Draghi: Realtà o leggenda?
"Sono mai esistiti i Draghi?Oppure si tratta solo di leggenda?
Se i Draghi sono davvero esistiti, perché non sono mai stati ritrovati scheletri o fossili o loro resti come è avvenuto per i dinosauri?
La risposta sarebbe semplice; innanzitutto perché il drago era un animale estremamente raro, le fonti parlano chiaro su questo punto, e poi, nonostante i dinosauri avessero popolato la Terra per milioni di anni (provate ad immaginare quanti miliardi di individui ne sono esistiti al contrario dei rarissimi draghi), è stato possibile ritrovare solo quegli scheletri di dinosauro che si sono conservati grazie ad una serie incredibile di combinazioni ambientali chiamata “fossilizzazione” ed è, al contrario di quello che si può pensare, molto molto rara! Per esempio: un esemplare morto in un terreno fangoso con speciali proprietà geologiche, il quale fango, per una serie di combinazioni è riuscito a coprire la carcassa prima che altre specie se ne cibassero e che successivamente lo ha indurito (proprio con il processo di fossilizzazione) impedendo la decomposizione della carcassa… anche le ossa, se non si fossilizzano, durano ben poco all’aria aperta o sottoterra!!!
Infine, stando alle tradizioni, l’uomo ha da sempre cacciato il drago ed una volta sconfitto, smembrato il corpo e utilizzato le sue ossa, scaglie o quant’altro. Questo “smembramento” non è affatto inverosimile per le culture dell’epoca, soprattutto se calcoliamo che anche ai giorni nostri ogni parte del maiale viene utilizzata, persino gli occhi. Per non parlare delle tigri utilizzate dai cinesi come rimedi per moltissime patologie o come afrodisiaci… addirittura se ne usa la bile!
Come può, il drago, apparire in tutte le culture? Com’è possibile che popoli che non sono mai venuti in contatto tra loro abbiano conoscono il drago?
Sono domande a cui nessuno è mai riuscito a dare risposta.
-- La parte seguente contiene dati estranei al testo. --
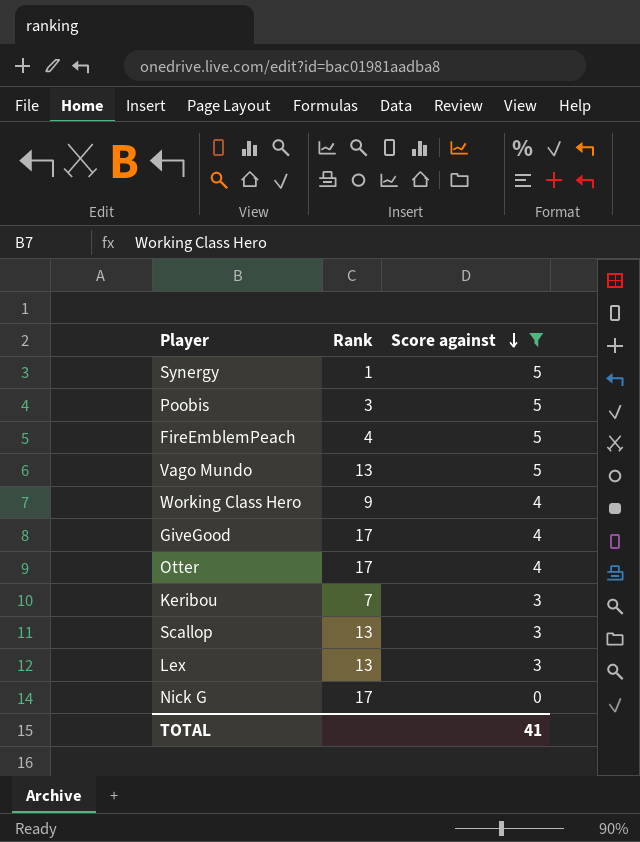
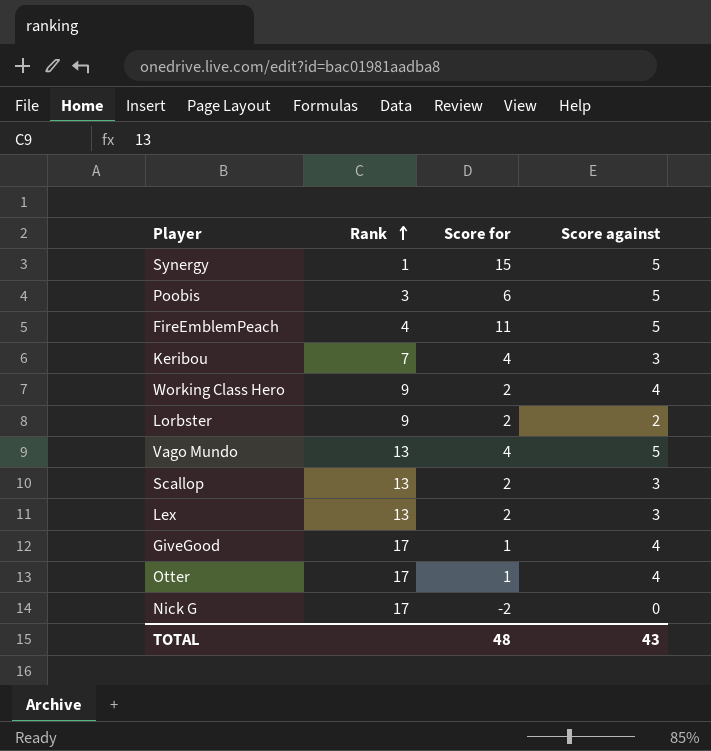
filter: Score against != 2 -> none
row order: Score against descending -> Rank ascending
column Score for | position: none -> 3
TOTAL | Score against: 41 -> 43

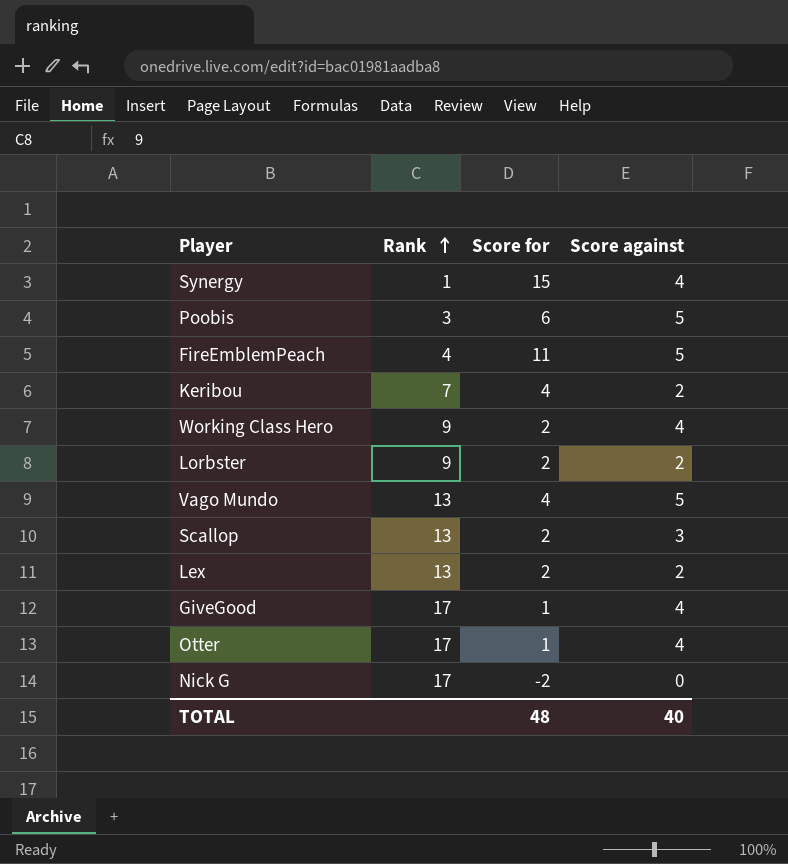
Synergy | Score against: 5 -> 4
Keribou | Score against: 3 -> 2
Lex | Score against: 3 -> 2
TOTAL | Score against: 43 -> 40

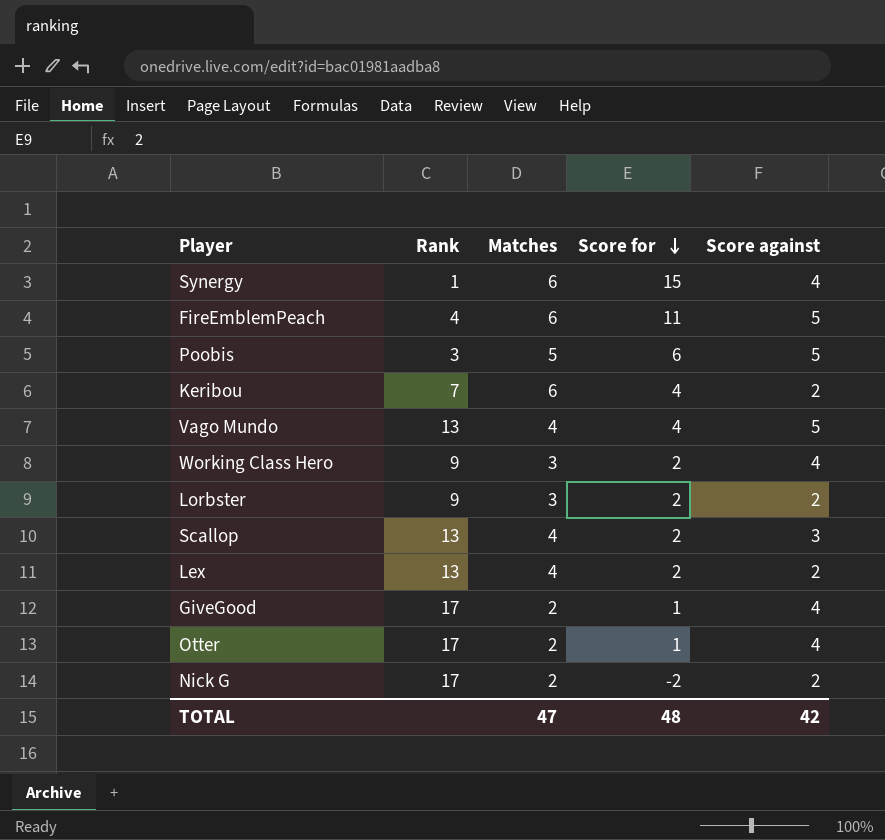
row order: Rank ascending -> Score for descending
column Matches | position: none -> 3
Nick G | Score against: 0 -> 2
TOTAL | Score against: 40 -> 42

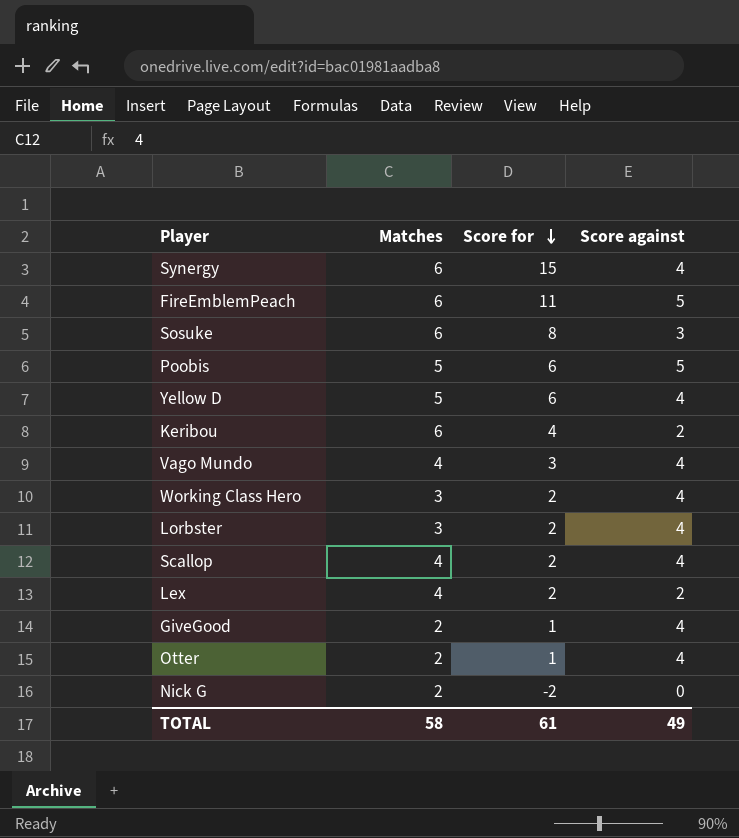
column Rank | position: 2 -> none
row Sosuke: none -> 6 | 8 | 3
row Yellow D: none -> 5 | 6 | 4
Vago Mundo | Score for: 4 -> 3
Vago Mundo | Score against: 5 -> 4
Lorbster | Score against: 2 -> 4
Scallop | Score against: 3 -> 4
Nick G | Score against: 2 -> 0
TOTAL | Matches: 47 -> 58
TOTAL | Score for: 48 -> 61
TOTAL | Score against: 42 -> 49

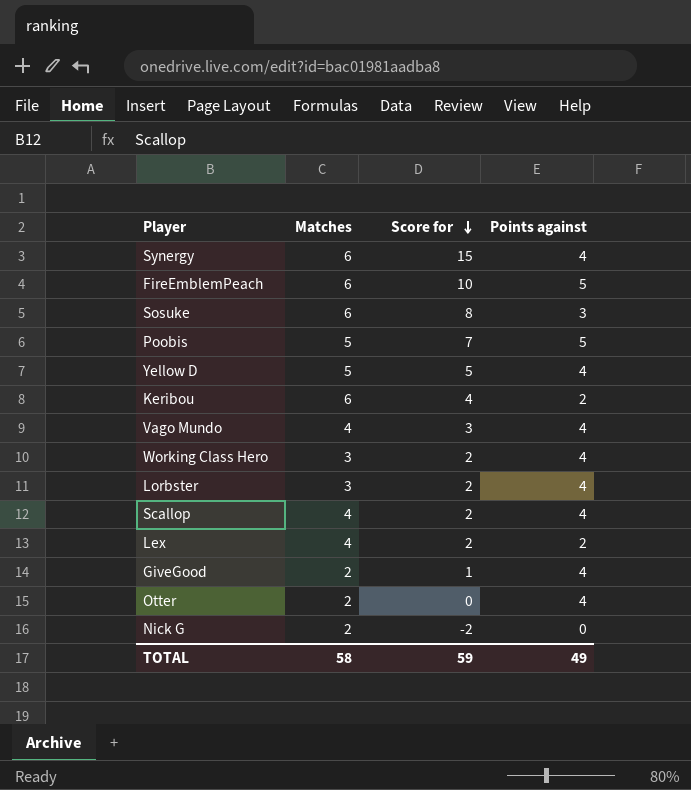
column name: Score against -> Points against
FireEmblemPeach | Score for: 11 -> 10
Poobis | Score for: 6 -> 7
Yellow D | Score for: 6 -> 5
Otter | Score for: 1 -> 0
TOTAL | Score for: 61 -> 59

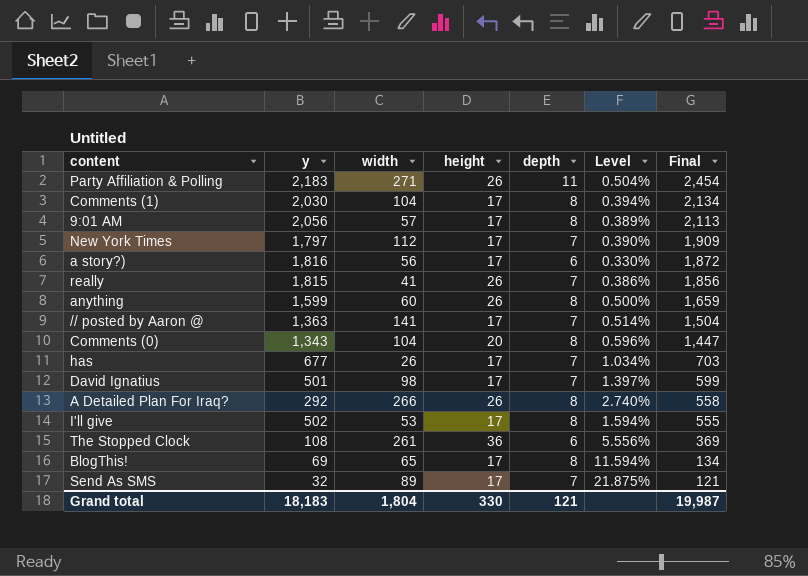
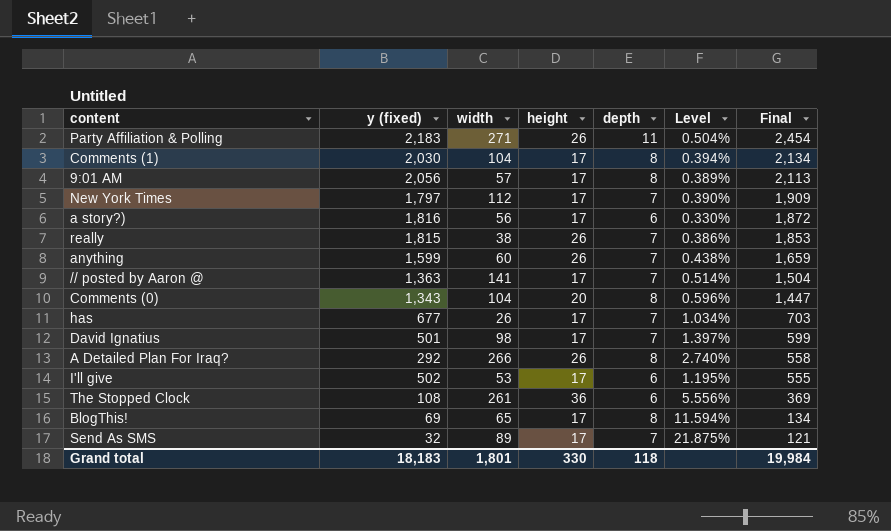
column name: y -> y (fixed)
really | width: 41 -> 38
really | Final: 1,856 -> 1,853
anything | depth: 8 -> 7
anything | Level: 0.500% -> 0.438%
I'll give | depth: 8 -> 6
I'll give | Level: 1.594% -> 1.195%
Grand total | width: 1,804 -> 1,801
Grand total | depth: 121 -> 118
Grand total | Final: 19,987 -> 19,984

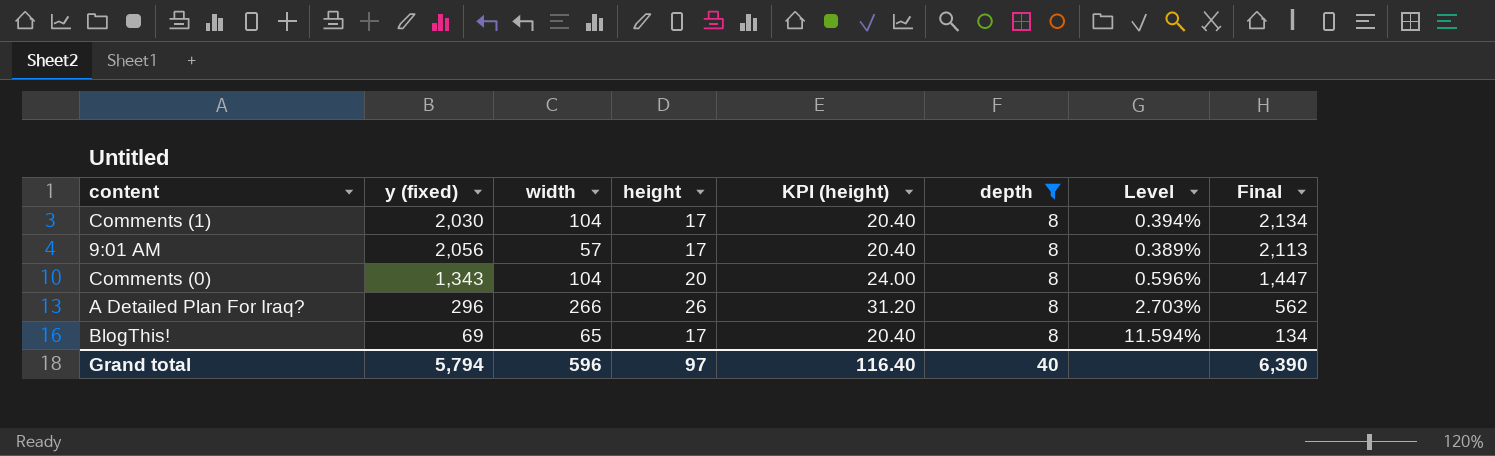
filter: none -> depth = 8
column KPI (height) | formula: none -> [height] * 1.2
A Detailed Plan For Iraq? | y (fixed): 292 -> 296
A Detailed Plan For Iraq? | Level: 2.740% -> 2.703%
A Detailed Plan For Iraq? | Final: 558 -> 562
Grand total | y (fixed): 18,183 -> 5,794
Grand total | width: 1,801 -> 596
Grand total | height: 330 -> 97
Grand total | depth: 118 -> 40
Grand total | Final: 19,984 -> 6,390

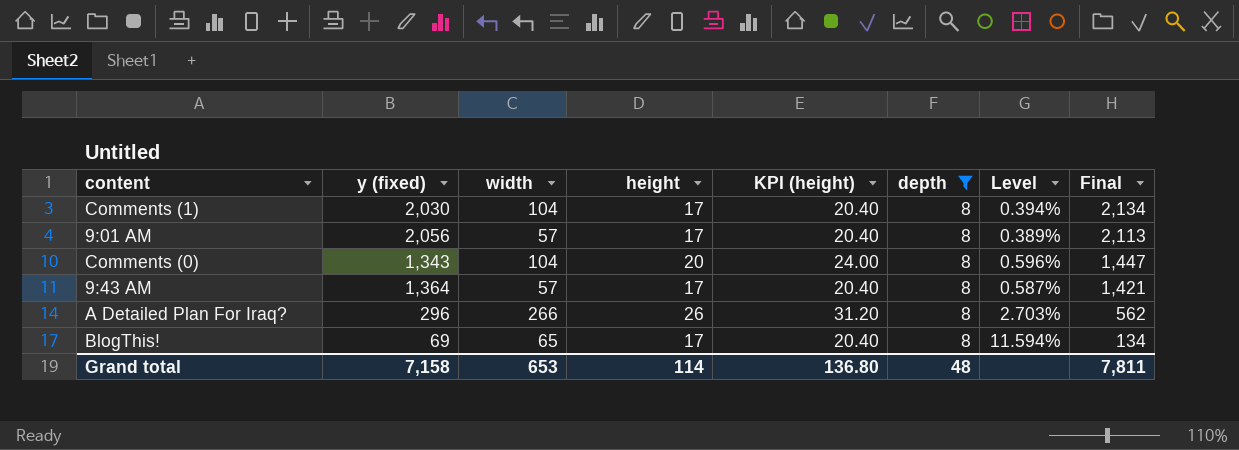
row 9:43 AM: none -> 1,364 | 57 | 17 | 20.40 | 8 | 0.587% | 1,421
Grand total | y (fixed): 5,794 -> 7,158
Grand total | width: 596 -> 653
Grand total | height: 97 -> 114
Grand total | KPI (height): 116.40 -> 136.80
Grand total | depth: 40 -> 48
Grand total | Final: 6,390 -> 7,811

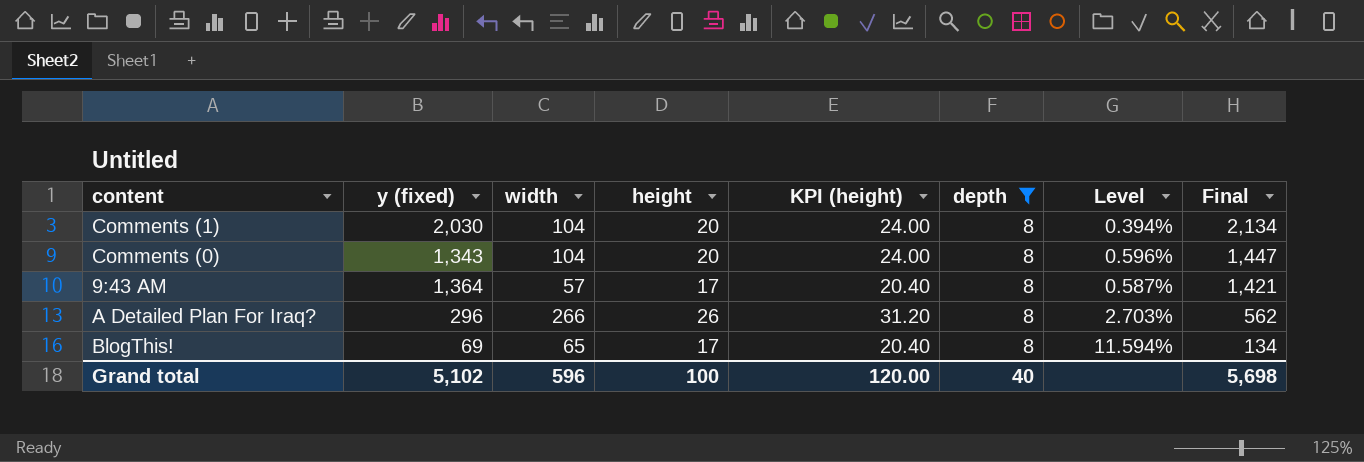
row 9:01 AM: 2,056 | 57 | 17 | 20.40 | 8 | 0.389% | 2,113 -> none
Comments (1) | height: 17 -> 20
Comments (1) | KPI (height): 20.40 -> 24.00
Grand total | y (fixed): 7,158 -> 5,102
Grand total | width: 653 -> 596
Grand total | height: 114 -> 100
Grand total | KPI (height): 136.80 -> 120.00
Grand total | depth: 48 -> 40
Grand total | Final: 7,811 -> 5,698

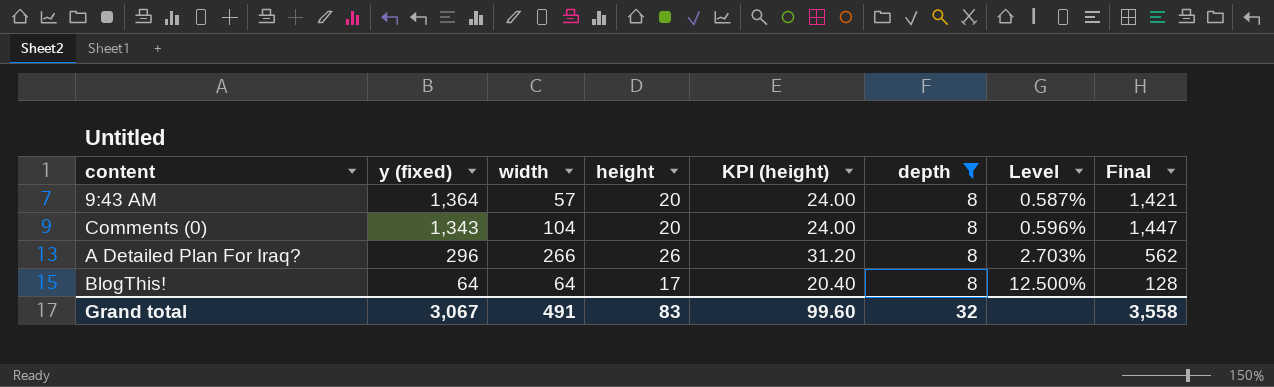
row order: Final descending -> y (fixed) descending
row Comments (1): 2,030 | 104 | 20 | 24.00 | 8 | 0.394% | 2,134 -> none
9:43 AM | height: 17 -> 20
9:43 AM | KPI (height): 20.40 -> 24.00
BlogThis! | y (fixed): 69 -> 64
BlogThis! | width: 65 -> 64
BlogThis! | Level: 11.594% -> 12.500%
BlogThis! | Final: 134 -> 128
Grand total | y (fixed): 5,102 -> 3,067
Grand total | width: 596 -> 491
Grand total | height: 100 -> 83
Grand total | KPI (height): 120.00 -> 99.60
Grand total | depth: 40 -> 32
Grand total | Final: 5,698 -> 3,558

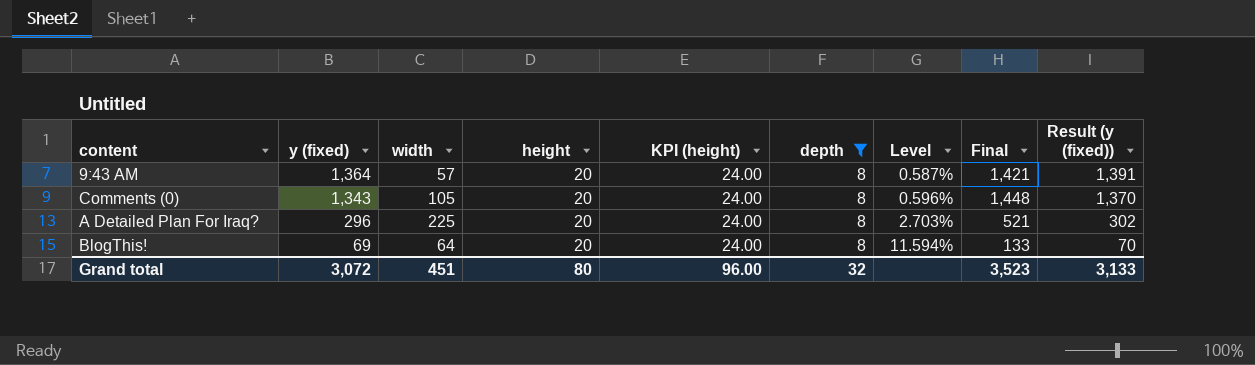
column Result (y (fixed)) | formula: none -> [y (fixed)] * 1.02
Comments (0) | width: 104 -> 105
Comments (0) | Final: 1,447 -> 1,448
A Detailed Plan For Iraq? | width: 266 -> 225
A Detailed Plan For Iraq? | height: 26 -> 20
A Detailed Plan For Iraq? | KPI (height): 31.20 -> 24.00
A Detailed Plan For Iraq? | Final: 562 -> 521
BlogThis! | y (fixed): 64 -> 69
BlogThis! | height: 17 -> 20
BlogThis! | KPI (height): 20.40 -> 24.00
BlogThis! | Level: 12.500% -> 11.594%
BlogThis! | Final: 128 -> 133
Grand total | y (fixed): 3,067 -> 3,072
Grand total | width: 491 -> 451
Grand total | height: 83 -> 80
Grand total | KPI (height): 99.60 -> 96.00
Grand total | Final: 3,558 -> 3,523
Il drago non è presente solo nella cultura medioevale occidentale, come in genere si crede, ma ci sono molte, moltissime fonti che dimostrano la sua esistenza in tutte le culture, anche in quelle centro-americane precolombiane (Maya, Aztechi, Incas), popoli che non sono mai entrati in contatto con culture europee se non al momento della loro estinzione; in Cina, il drago è popolare ancora oggi, ma risale agli albori della tradizione cinese; notare che anche la Cina non entrò mai in contatto con culture occidentali e non subì alcuna influenza da loro, e la dimostrazione è proprio il drago cinese, il quale ha caratteristiche fisiche leggermente diverse da quello europeo.
E’ bene precisare che le testimonianze storiche non si limitano a leggende tramandate oralmente, ma sono giunti sino a noi innumerevoli riscontri: testi e cronache dell’epoca, dipinti, nomi di città (come visto in precedenza), per non parlare dei Bestiari, insomma, non solo le segnalazioni sono moltissime, ma anche da parte di illustri scrittori di tutti i tempi: storici, filosofi, cronisti, letterati, studiosi e persino dalla Chiesa dell’epoca tramite i Santi uccisori di draghi.
Dagli indigeni del centro America alle culture dell’estremo oriente, dalla Scandinavia all’Egitto, le testimonianze, gli avvistamenti furono moltissimi.
Se analizziamo le fonti storiche, esse sono talmente numerose e dettagliate da far impallidire quelle di alcuni eventi storici comunemente riconosciuti tali!
Che i draghi siano davvero esistiti, in ere ormai dimenticate?"